▸ Task statement:
Return the entries exactly as they appear.

*** Records for this exercise Section Begins ***

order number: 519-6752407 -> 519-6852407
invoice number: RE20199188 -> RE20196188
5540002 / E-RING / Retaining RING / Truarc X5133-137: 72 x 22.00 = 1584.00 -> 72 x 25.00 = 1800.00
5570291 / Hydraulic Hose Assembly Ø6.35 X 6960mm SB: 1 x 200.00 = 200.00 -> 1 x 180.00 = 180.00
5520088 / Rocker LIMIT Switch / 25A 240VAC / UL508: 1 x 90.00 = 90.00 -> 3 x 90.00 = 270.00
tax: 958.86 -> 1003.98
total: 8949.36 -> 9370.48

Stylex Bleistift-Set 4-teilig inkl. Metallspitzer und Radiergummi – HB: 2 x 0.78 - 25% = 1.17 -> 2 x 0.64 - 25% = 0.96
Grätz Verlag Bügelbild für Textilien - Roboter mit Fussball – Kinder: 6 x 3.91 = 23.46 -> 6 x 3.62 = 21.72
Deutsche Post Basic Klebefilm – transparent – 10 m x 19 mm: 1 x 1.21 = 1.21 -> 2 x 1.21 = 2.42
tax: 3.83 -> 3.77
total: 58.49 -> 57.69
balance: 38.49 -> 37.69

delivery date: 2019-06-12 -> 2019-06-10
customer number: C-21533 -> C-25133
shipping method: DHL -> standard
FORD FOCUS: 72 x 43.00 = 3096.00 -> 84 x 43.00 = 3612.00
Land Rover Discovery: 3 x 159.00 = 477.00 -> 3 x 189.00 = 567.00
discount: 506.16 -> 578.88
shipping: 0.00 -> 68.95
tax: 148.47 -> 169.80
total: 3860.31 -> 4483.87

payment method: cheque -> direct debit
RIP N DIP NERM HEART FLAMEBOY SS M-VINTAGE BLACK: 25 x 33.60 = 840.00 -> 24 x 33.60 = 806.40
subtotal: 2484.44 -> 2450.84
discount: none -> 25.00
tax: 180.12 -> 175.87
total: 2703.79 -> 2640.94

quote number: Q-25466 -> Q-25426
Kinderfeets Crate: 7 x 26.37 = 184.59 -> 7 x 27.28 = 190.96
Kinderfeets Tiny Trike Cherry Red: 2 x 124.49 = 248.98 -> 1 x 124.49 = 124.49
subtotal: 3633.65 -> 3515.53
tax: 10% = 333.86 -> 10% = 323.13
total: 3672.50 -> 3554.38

*** Records for this exercise Section Ends ***

▸ Reply to the exercise:
order number: 519-6752407 -> 519-6852407
invoice number: RE20199188 -> RE20196188
5540002 / E-RING / Retaining RING / Truarc X5133-137: 72 x 22.00 = 1584.00 -> 72 x 25.00 = 1800.00
5570291 / Hydraulic Hose Assembly Ø6.35 X 6960mm SB: 1 x 200.00 = 200.00 -> 1 x 180.00 = 180.00
5520088 / Rocker LIMIT Switch / 25A 240VAC / UL508: 1 x 90.00 = 90.00 -> 3 x 90.00 = 270.00
tax: 958.86 -> 1003.98
total: 8949.36 -> 9370.48

Stylex Bleistift-Set 4-teilig inkl. Metallspitzer und Radiergummi – HB: 2 x 0.78 - 25% = 1.17 -> 2 x 0.64 - 25% = 0.96
Grätz Verlag Bügelbild für Textilien - Roboter mit Fussball – Kinder: 6 x 3.91 = 23.46 -> 6 x 3.62 = 21.72
Deutsche Post Basic Klebefilm – transparent – 10 m x 19 mm: 1 x 1.21 = 1.21 -> 2 x 1.21 = 2.42
tax: 3.83 -> 3.77
total: 58.49 -> 57.69
balance: 38.49 -> 37.69

delivery date: 2019-06-12 -> 2019-06-10
customer number: C-21533 -> C-25133
shipping method: DHL -> standard
FORD FOCUS: 72 x 43.00 = 3096.00 -> 84 x 43.00 = 3612.00
Land Rover Discovery: 3 x 159.00 = 477.00 -> 3 x 189.00 = 567.00
discount: 506.16 -> 578.88
shipping: 0.00 -> 68.95
tax: 148.47 -> 169.80
total: 3860.31 -> 4483.87

payment method: cheque -> direct debit
RIP N DIP NERM HEART FLAMEBOY SS M-VINTAGE BLACK: 25 x 33.60 = 840.00 -> 24 x 33.60 = 806.40
subtotal: 2484.44 -> 2450.84
discount: none -> 25.00
tax: 180.12 -> 175.87
total: 2703.79 -> 2640.94

quote number: Q-25466 -> Q-25426
Kinderfeets Crate: 7 x 26.37 = 184.59 -> 7 x 27.28 = 190.96
Kinderfeets Tiny Trike Cherry Red: 2 x 124.49 = 248.98 -> 1 x 124.49 = 124.49
subtotal: 3633.65 -> 3515.53
tax: 10% = 333.86 -> 10% = 323.13
total: 3672.50 -> 3554.38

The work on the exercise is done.